Jesus answered and said to him, “Blessed are you, Simon Bar-Jonah, for flesh and blood did not reveal it to you, but my Father in heaven. And I also say to you that you are Peter, and on this rock I will build my church, and the gates of hell shall not prevail against it.
And I will give the keys of the kingdom of heaven to you. And whatever you may bind on earth shall occur, having been bound in heaven, and whatever you may loose on earth shall occur, having been loosed in heaven.”
As explained in Part 1: The Foundation Stone, Peter was not the Rock upon which Jesus established his Church, divine revelation by the Holy Spirit was. And the keys of the kingdom, in turn, are those revelations that the Spirit imparts. In Part Five, we shall examine more closely how the Key concept of ‘No condemnation' affects our Christian walk.
Meditation
A short while ago I was meditating on Romans Chapter 7, which begins with the Apostle Paul’s admonition that any believer who turns away from grace and back to the Law is guilty of spiritual adultery.

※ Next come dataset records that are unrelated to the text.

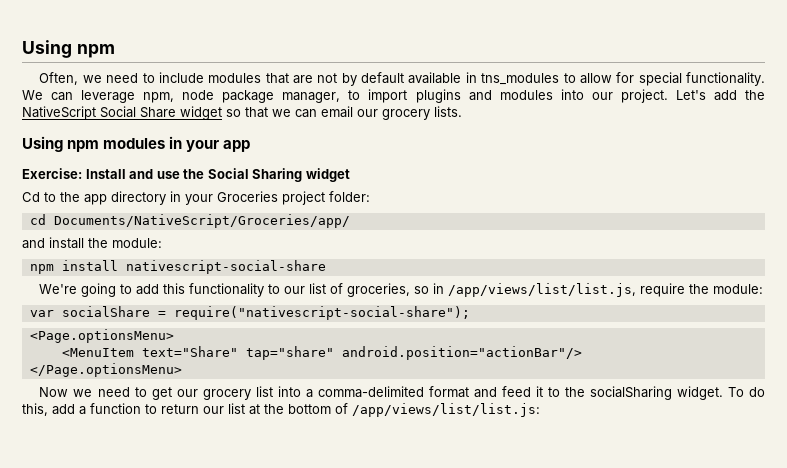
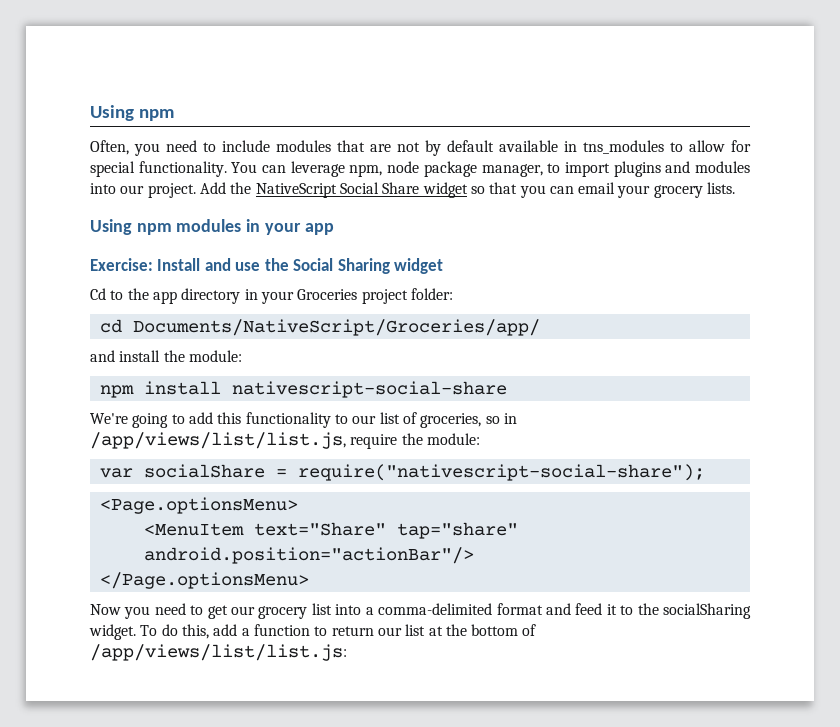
[82,75,102,83] we -> [134,143,160,156] you
[22,90,43,100] We -> [231,162,258,173] You
[675,90,737,101] Let's add -> [199,182,226,194] Add
[272,109,291,117] we -> [519,185,546,198] you
[357,109,378,117] our -> [617,185,651,198] your
[73,389,93,397] we -> [124,606,151,619] you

As I pondered this truth, I felt the following poem well up inside me, inspired by the Holy Spirit.
Grace
Jonah cried out from the fish’s dark belly,
The thief called to Christ from his cross,
Helpless, imprisoned, unrighteous, unworthy,
Each one conscious how much he was lost.
But when a man comes to the Lord empty handed,
He stands not before him in vain,
For his love and his mercy endureth forever
And his grace freely flows unrestrained.
For his grace is unearned and unmerited favour,
From his boundless supply, unreserved,
Irrespective of all our good works and behaviour,
It is offered to all undeserved.
It was when we imagined our case to be hopeless,
And our sin was too great to forgive,
That God stretched out his arms on the Cross and forgave us
That by his shed Blood we might live.
It doesn’t make sense and it seems an injustice,
That the sinless One died in my place.
But the heart of the Gospel’s not justice or fairness,
God’s heart and the Gospel is grace.
Romans 8:1
Although there is no single Bible verse or passage I could describe as my favourite scripture Romans 8:1 certainly comes close inasmuch as it one of my most cited, because its content so concisely encapsulates what I consider the very epicentre of the Gospel, which is:
There is therefore now no condemnation to those who are in Christ Jesus, who walk not according to the flesh but according to the Spirit.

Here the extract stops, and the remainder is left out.